China ist in den letzten Jahren zum größten Geldgeber Argentiniens aufgestiegen. Der liberalkonservative Präsident Mauricio Macri wollte eigentlich weg von dieser starken Abhängigkeit. Doch nach gut einem Jahr im Amt und der Wahl von Donald Trump in den USA zeigt sich, dass kaum ein Weg an China vorbeiführt. Doch viele Projekte sind umstritten – gesellschaftlich, politisch und auch ökologisch.

Von Aglaia Dane | 06.04.2017
    Auf dem G20-Gipfel in Hangzhou: Argentiniens Präsident Mauricio Macri und Chinas Staatspräsident Xi Jinping
    Argentiniens ehemalige Präsidentin Cristina Fernandez de Kirchner bei Präsident Xi Jinping in China (Februar 2015) - unter ihr ist China zum Geldgeber aufgestiegen. (dpa / picture alliance / Lintao Zhang )
    Eine der größten Touristen-Attraktionen Argentiniens ist ein ächzender und raunender Gletscher. Der Perito Moreno im Süden des Landes, ein leuchtend-weißes Feld aus Eis, mehrere Kilometer lang und breit. Am Ende der Gletscherzunge brechen immer wieder riesige Eisbrocken ab und fallen in den See, den das Schmelzwasser gebildet hat.
    Dieses Spektakel, das Krachen und Donnern, die Anden im Hintergrund, davor der türkis-leuchtende Lago Argentino, zieht jedes Jahr Hunderttausende Touristen nach Patagonien, in den Süden Argentiniens. Dieser und die anderen Gletscher im Nationalpark aber sind in Gefahr. In erster Linie ist es der Klimawandel, der dazu führt, dass die Gletscher seit Jahren zurückgehen. Jetzt kommt möglicherweise eine neue Bedrohung dazu: Zwei Staudämme mit Wasserkraftwerken, die ungefähr 200 Kilometer entfernt von hier entstehen sollen. Es ist ein Mega-Projekt am Rio Santa Cruz, dem Gletscherfluss, der durch das Schmelzwasser des Perito Moreno gespeist wird.
    Der Gletscher Perito Moreno in Argentinien
    Der Gletscher Perito Moreno in Argentinien (Deutschlandradio / Aglaia Dane)
    Viele Mitarbeiter im Gletscher-Nationalpark sind gegen die Kraftwerke - zum Beispiel Paula Prodromos. Sie führt gerade eine spanische Reisegruppe um den Perito Moreno herum.
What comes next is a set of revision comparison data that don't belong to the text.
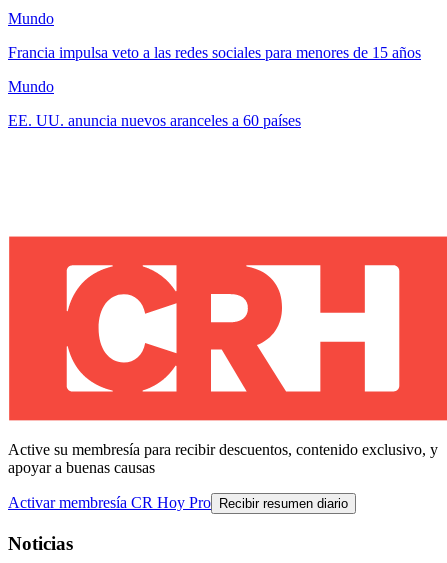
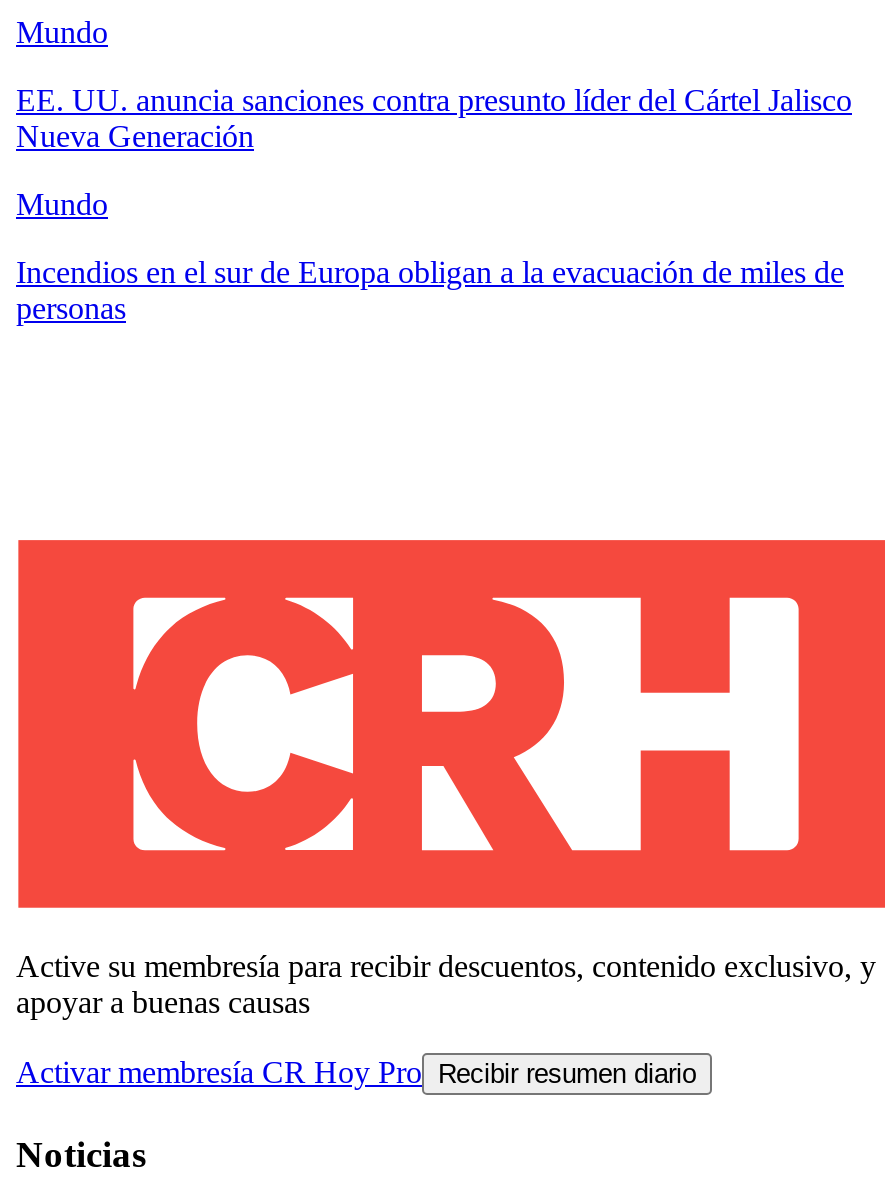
- Francia impulsa veto a las redes sociales para menores de 15 años
+ EE. UU. anuncia sanciones contra presunto líder del Cártel Jalisco
+ Nueva Generación

- EE. UU. anuncia nuevos aranceles a 60 países
+ Incendios en el sur de Europa obligan a la evacuación de miles de
+ personas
    "Mich macht das so traurig! Denn die Kraftwerke werden uns nichts bringen. Wir sind wirklich keine Öko-Extremisten, die Fortschritt kompromisslos ablehnen. Aber auf lange Sicht, da bin ich sicher, machen wir mit Tourismus mehr Geld als mit den Wasserkraftwerken."
    Das Projekt bedeutet massive Eingriffe in die Natur
    Die Provinzregierung von Santa Cruz und viele Politiker in der Hauptstadt Buenos Aires sind da anderer Meinung. Sie versprechen: mehr Strom, Tausende Jobs für den Bau der Dämme und den Startschuss für eine Industrialisierung der Region. Der Traum aller Santacruzenos, so nennt die Provinz das Projekt auf Werbebroschüren. Die Gegner wenden ein, dass für diesen angeblichen Traum massiv in die Umwelt eingegriffen wird: Der Gletscherfluss muss für die Zeit der Bauarbeiten umgeleitet werden, das natürliche Flussbett an dieser Stelle wird zerstört und der Flusspegel durch die Staudämme künstlich reguliert. Eine von der Baufirma in Auftrag gegebene Umwelt-Studie behauptet zwar, dass die ökologischen Risiken gering sind. Allerdings haben Umweltschützer und Aktivisten große Zweifel an der Aussagekraft und Unabhängigkeit der Studie.
    Der Fluss Santa Cruz in Argentinien
    Der Fluss Santa Cruz in Argentinien (Deutschlandradio / Aglaia Dane)
    Wäre der Río Santa Cruz irgendein Fluss, würde in Argentinien möglicherweise niemand darüber reden. Aber er ist einer der letzten unberührten Gletscherflüsse Lateinamerikas. 400 Kilometer lang schlängelt er sich durch die Einsamkeit Patagoniens und ist Lebensader für Menschen und Tiere. Und es ist eben auch der Fluss, der im Gletscher-Nationalpark entspringt. Wenn seine Pegelstände sich durch die Dämme stark verändern, könnte das aus Sicht von Ingenieuren, Umweltschützern und auch von Paula Prodromos den Perito Moreno beeinflussen.
    "Wenn die Kraftwerke tatsächlich gebaut werden, müssen wir mit den Folgen leben. Ich glaube, dass es wirklich schwer ist, das Projekt noch zu stoppen. Denn das ist echt ein großes Vorhaben – und mal ehrlich: Wir reden hier von China." (lacht)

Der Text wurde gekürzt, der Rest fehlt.